It’s ironic I should have been searching so hard for this terrible disappointment. I heard about the production and soon after mistakenly bought the video Lies and Illusions, a similar vehicle featuring the same two leads, Cuba Gooding Jr and Christian Slater. Unfortunately – or not – it wasn’t the Canadian content I’d hoped for. To start, it wasn’t shot anywhere near Ottawa.

Mind you, relatively few movies or TV shows are shot in our capital. It’s a city I currently reside in, but will probably never consider home. Call it a morbid fascination: I’m curious as to why most productions avoid it, and whether it’s possible to create anything worthwhile here with consistency.

Some have done it against all the odds. Jesus Christ Vampire Hunter exploited it for camp and humour. Improbably, Michael, Tuesdays and Thursdays lent it wit and sophistication. Most everything else has been incidental and/or crap, including today’s misfire, Sacrifice.

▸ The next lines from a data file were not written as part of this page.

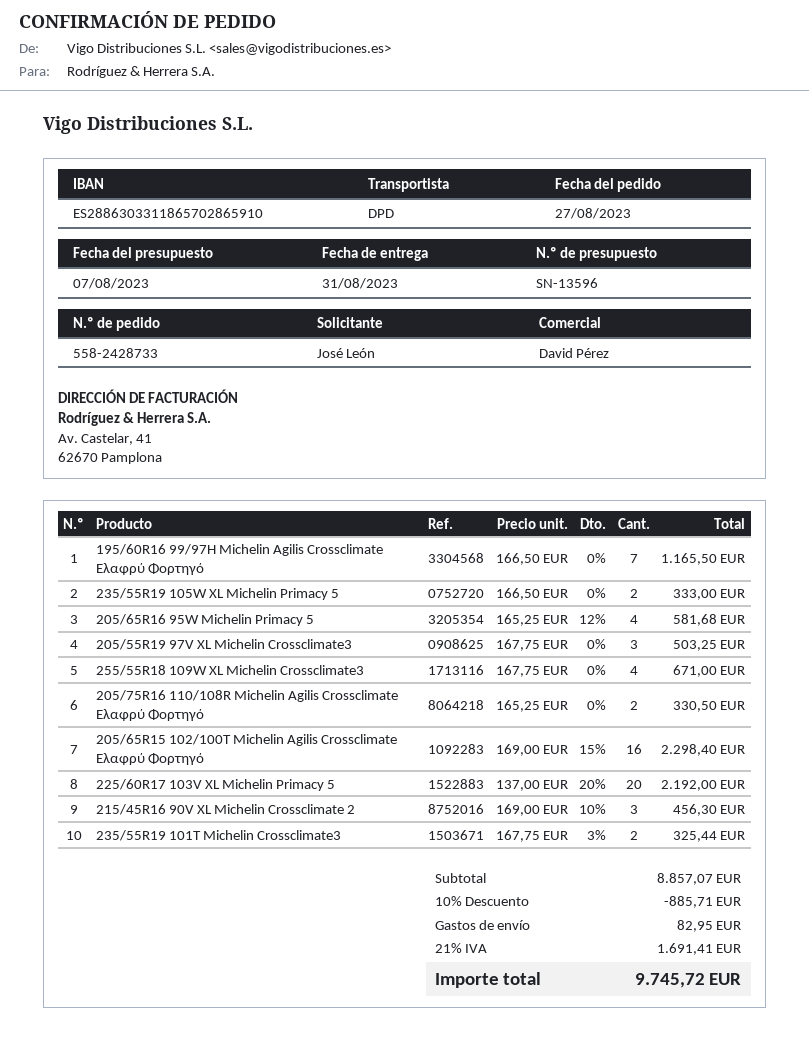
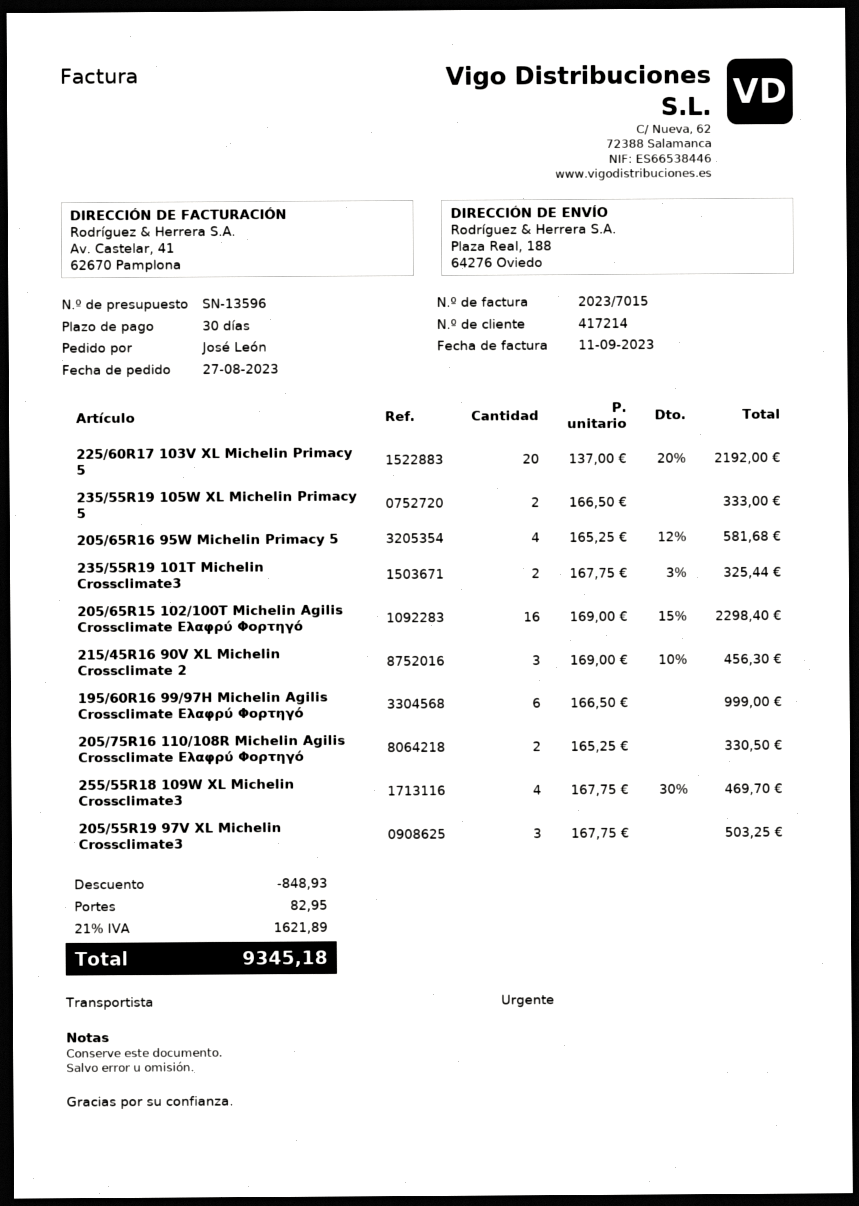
shipping method: DPD -> express
195/60R16 99/97H Michelin Agilis Crossclimate Ελαφρύ Φορτηγό: 7 x 166.50 = 1165.50 -> 6 x 166.50 = 999.00
255/55R18 109W XL Michelin Crossclimate3: 4 x 167.75 = 671.00 -> 4 x 167.75 - 30% = 469.70
discount: 885.71 -> 848.93
tax: 21% = 1691.41 -> 21% = 1621.89
total: 9745.72 -> 9345.18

Ottawa actually stands in for Toronto here — a decision that will doubtless spur the locals’ wrath — and parts are set in L.A. It’s a story driven by traffickers moving heroin, baked into religious statues, from the evil haven of Canada to the victimized faithful down south. At least that’s what the numerous pages of expository text suggest. If nothing else, you’ve got to give it credit for stubbornly ostracizing every possible demographic.

Content-wise, there are so many characters here . . . frankly more than I care to describe. In short, one’s a grieving cop who won’t play by the rules, and another’s a former soldier turned servant of god, pitted against a web of assorted gangsters. Everyone’s either a child- or parent-figure to someone else. And they all seem connected in enough different ways that it stretches credulity to the breaking point.

Now, putting aside the question of whether or not they’re slumming, Gooding (Jerry Maguire) and Slater (True Romance) are not too shabby in their respective roles as struggling cop and priest, but they don’t have much to work with, and Slater is not really in it very much.

In nearly every other respect, Sacrifice is one miss after another. The only exception which comes to mind: I think the music’s pretty good, a thrumming rhythmic underscore of bass lines and synthetics.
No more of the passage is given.